If you tell your insurer that your car is kept in a garage every night then make sure you abide by that. If you park it on the street because the garage is full of clutter then you may have problems if it is stolen.
It’s easy to forget the exact terms of a policy as time goes by but it’s worth taking the trouble to check it occasionally. Otherwise, it could let you down just when you need it most.
8 Motorcyclist injured in collision receives £250,000 compensation
A motorcyclist who was seriously injured in an accident when he was only 18 years old has been awarded £250,000 in compensation.
The young man was crossing a roundabout when his machine collided with a car which had failed to give way. He fractured his scaphoid, a small bone in the wrist joint. He underwent bone grafting surgery and internal fixation but still found it difficult to perform simple tasks such as opening jars or using a knife.
He took legal action on the basis that the car driver had been negligent in failing to give way on the roundabout. Liability was admitted.
Compensation of £250,000 was agreed in an out-of-court settlement. This was to cover such things as suffering and loss of amenity, future loss of earnings and future care costs.
Anyone who is injured as a result of someone else’s negligence is entitled to claim compensation. Please contact us if you would like more information about making a personal injury claim.
10 Divorcee awarded £215,000 - 25 years after separation
A barrister has been ordered to pay a lump sum of £215,000 to his former wife, 25 years after they were divorced.
The couple separated in 1985 after 13 years of marriage. They had no children. Under the divorce settlement, he agreed make regular payments to her. He then remarried and now has two children with his second wife.
The barrister retired last year and applied to have the payments dropped because his income had reduced. His former wife submitted that if the payments were to stop, he should pay her a lump sum instead as a final settlement.
When assessing the barrister’s income, the judge halved the value of some of his assets to reflect the interests of his second wife. This included his pension which would be the main source of his income.
The judge also took into account that the first wife had received an inheritance which she could use to support her needs. He then granted the order allowing the barrister to stop the payments. The wife’s claim for a lump sum payment was rejected.
The wife appealed on the grounds that she would suffer undue hardship and that the judge had overestimated the interests and claims of the second wife.
The Court of Appeal has now ruled in her favour. It held that the judge had been wrong to give priority to the claims of the second wife and that the barrister was in principle obliged to continue making the payments.

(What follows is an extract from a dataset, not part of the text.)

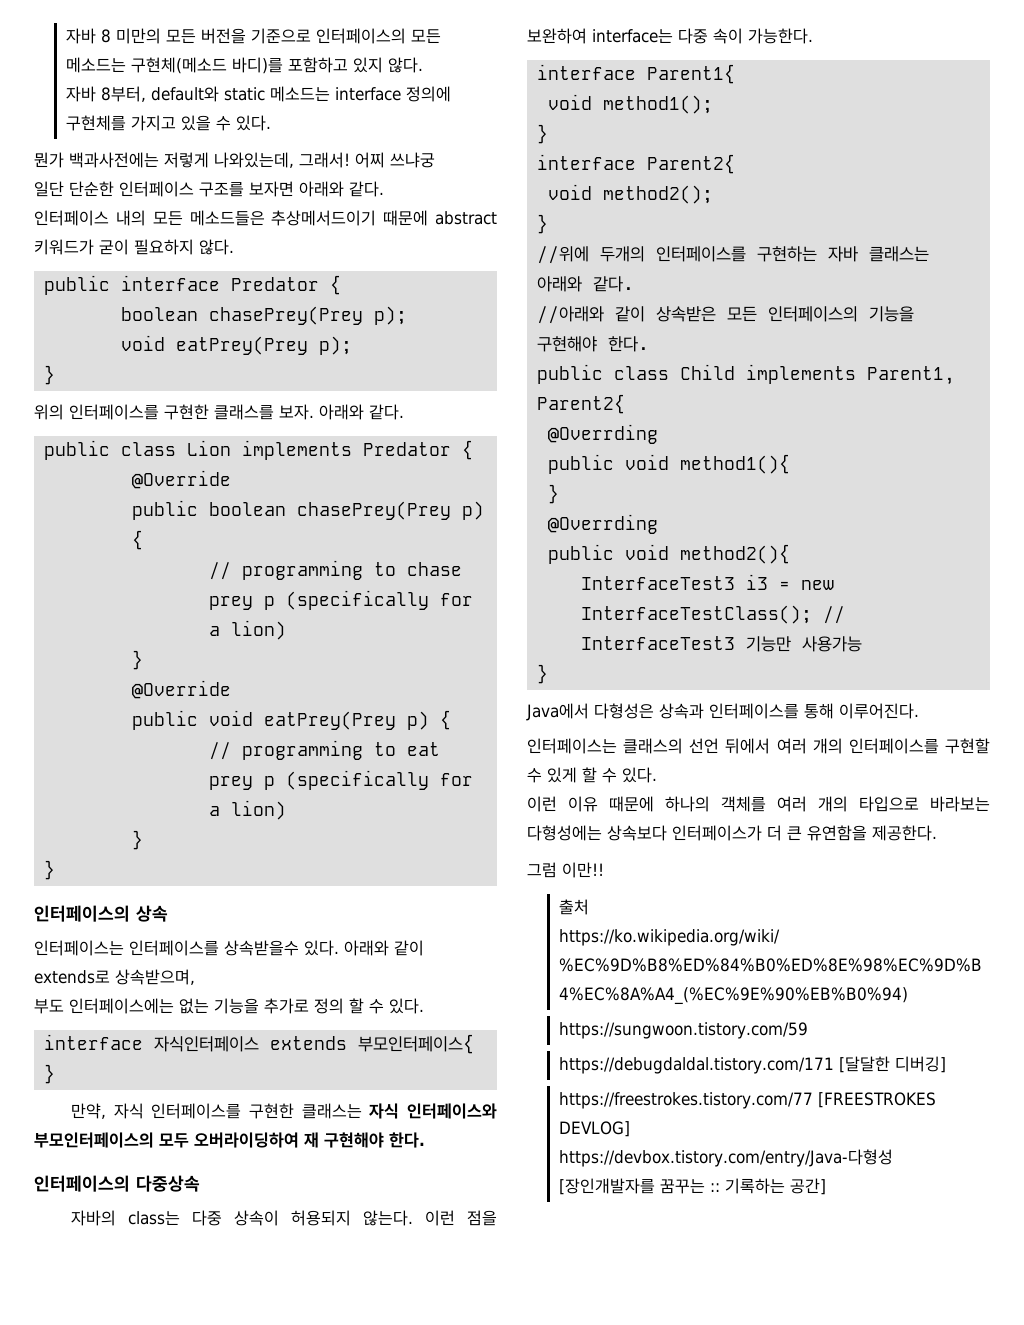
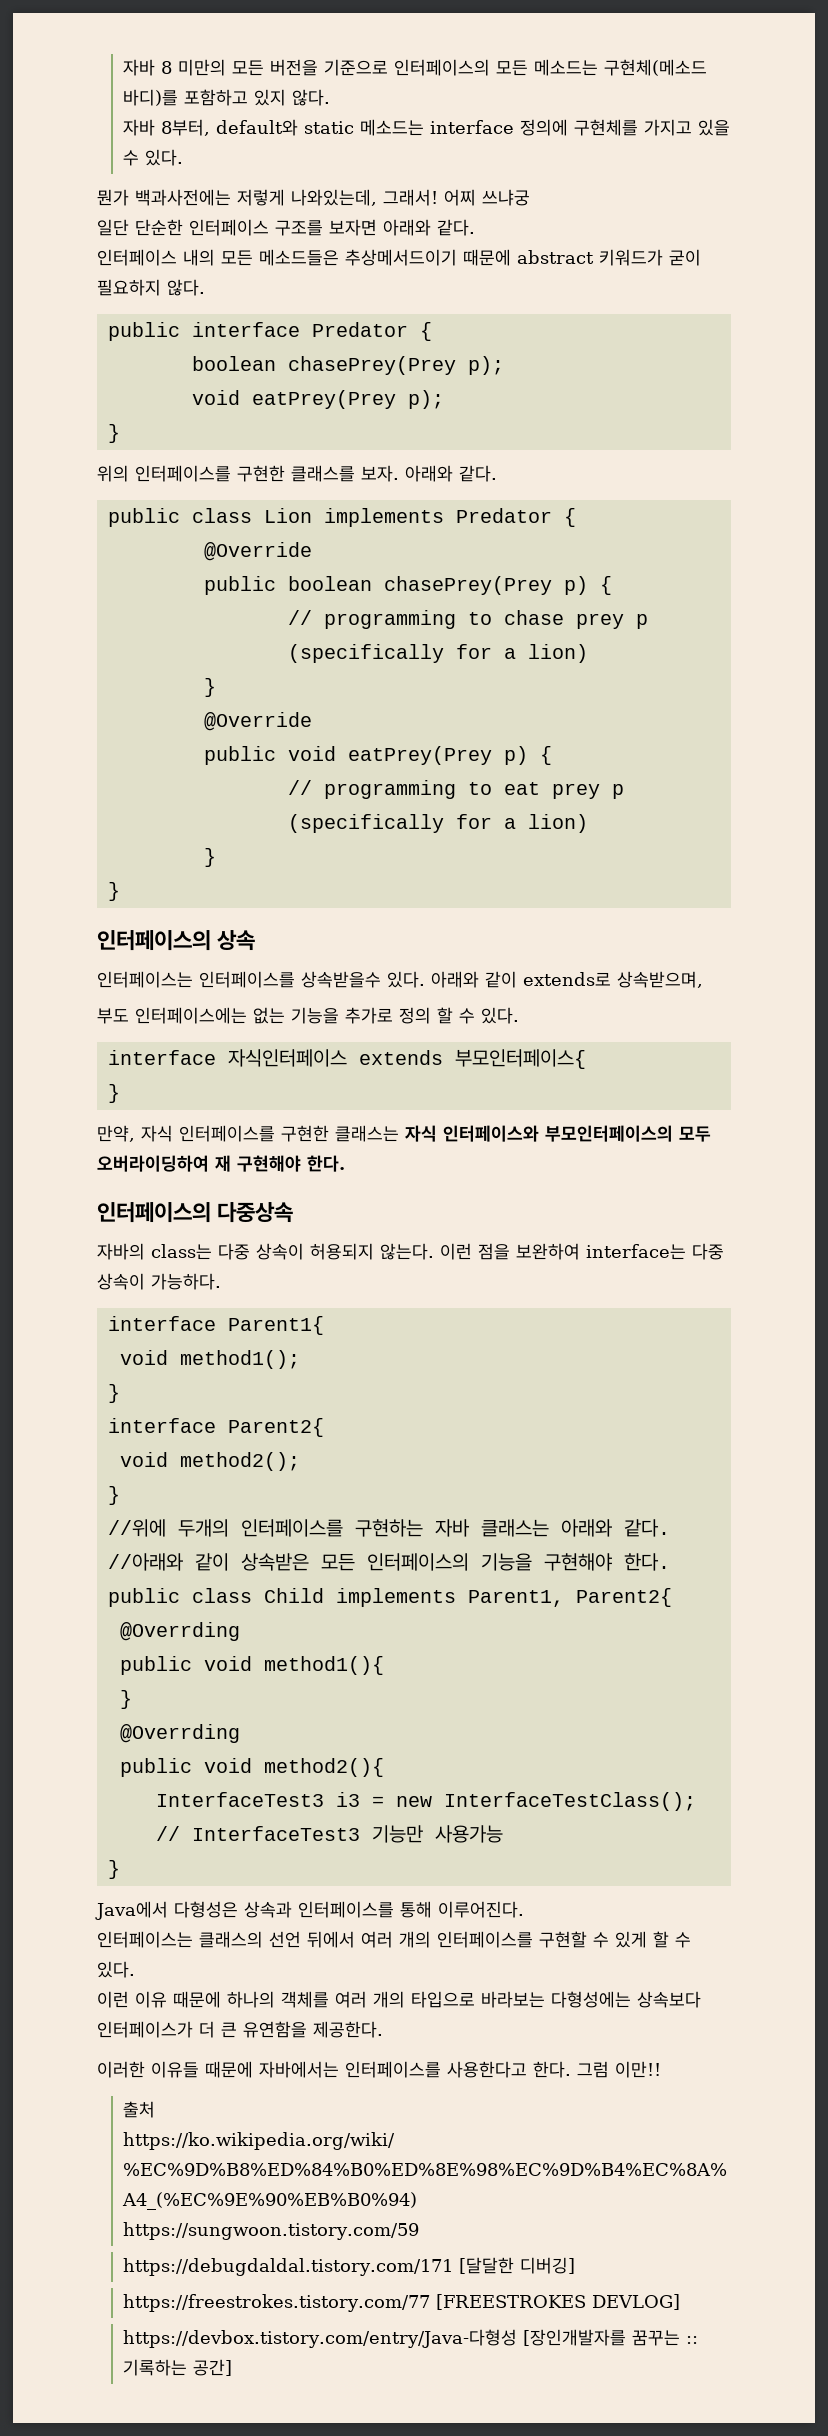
[713,28,813,44] 속이 가능한다. -> [97,1273,221,1290] 상속이 가능하다.
(937, 833) none -> [97,2061,571,2078] 이러한 이유들 때문에 자바에서는 인터페이스를 사용한다고 한다.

The judge had also been wrong to conclude that the first wife could adjust to the sudden loss of payments without undue hardship.

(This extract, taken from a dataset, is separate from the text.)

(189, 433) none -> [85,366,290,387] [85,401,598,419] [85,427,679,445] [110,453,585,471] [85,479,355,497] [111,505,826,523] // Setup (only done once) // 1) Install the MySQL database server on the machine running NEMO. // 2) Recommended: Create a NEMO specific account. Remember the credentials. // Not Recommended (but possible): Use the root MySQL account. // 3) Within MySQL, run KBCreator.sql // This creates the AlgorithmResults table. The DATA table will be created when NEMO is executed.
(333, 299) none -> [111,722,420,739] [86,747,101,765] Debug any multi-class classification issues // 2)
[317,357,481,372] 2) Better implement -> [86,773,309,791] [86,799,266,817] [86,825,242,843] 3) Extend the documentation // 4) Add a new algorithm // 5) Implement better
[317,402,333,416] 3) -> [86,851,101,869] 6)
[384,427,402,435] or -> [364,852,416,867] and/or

The court ruled that the barrister should pay his first wife £14,000 a year until he had paid a total sum of £215,000.
Please contact us if you would like more information about matrimonial law.
11 Nearly a third of estate agent HIPs found to be ‘unsatisfactory’
Research by trading standards officers in Birmingham found that 30% of Home Information Packs (HIPs) provided by estate agents were unsatisfactory.
It’s thought that there are similar problems with HIPs provided by estate agents throughout the rest of the country.
Common faults included “no consumer information, no company contact details and no information on complaint and redress procedures”. There were also technical issues relating to searches and the index that has to be provided with the HIP.
HIPs have to be provided when selling a property in England and Wales. They have been compulsory since 2007 and should contain various documents including Energy Performance Certificates, title documents and the results of local searches.
Trading standards officers tested 25% of the estate agent market in Birmingham by visiting the offices of individual firms and requesting HIPs for some of the properties on sale. The HIPs were then assessed by the Property Codes Compliance Board.
Chris Neville, head of Trading Standards at Birmingham City Council, said: “Buyers should be aware that not all HIPs can be taken at face value as being accurate.”
The Law Society recently issued advice urging sellers to consult a solicitor about providing a HIP because they are likely to get a better service at a lower price. A spokesman said: “The added benefit of using a solicitor is that they are all strictly regulated and required to follow stringent rules, unlike estate agents.”
Please contact us if you would like more information about HIPs or any aspect of buying or selling a home.
12 Overworked manager receives £110,000 after suffering from stress
A man who had to give up his job due to the stress of working a 65-hour week has received £110,000 in compensation.
The man worked for a university as a manager organising courses for overseas students. Due to short staffing, his team of four had to carry out work normally dealt with by six people.
The manager found himself working 65 hours a week on a regular basis. He had worked for the university for 10 years and had suffered from anxiety and depression in the past.
His increased workload put him under a great deal of pressure. He complained to his employers but they failed to deal with the problem.
He then took time off work suffering from stress. He was able to return briefly but was forced to take time off again.
He then decided to take legal action and claimed compensation on the basis that his employers had not done enough to support him and ensure that he wasn’t overworked.
The employer denied liability but agreed an out-of-court settlement of £110,000.
Please contact us if you would like more information about this or any aspect of employment law.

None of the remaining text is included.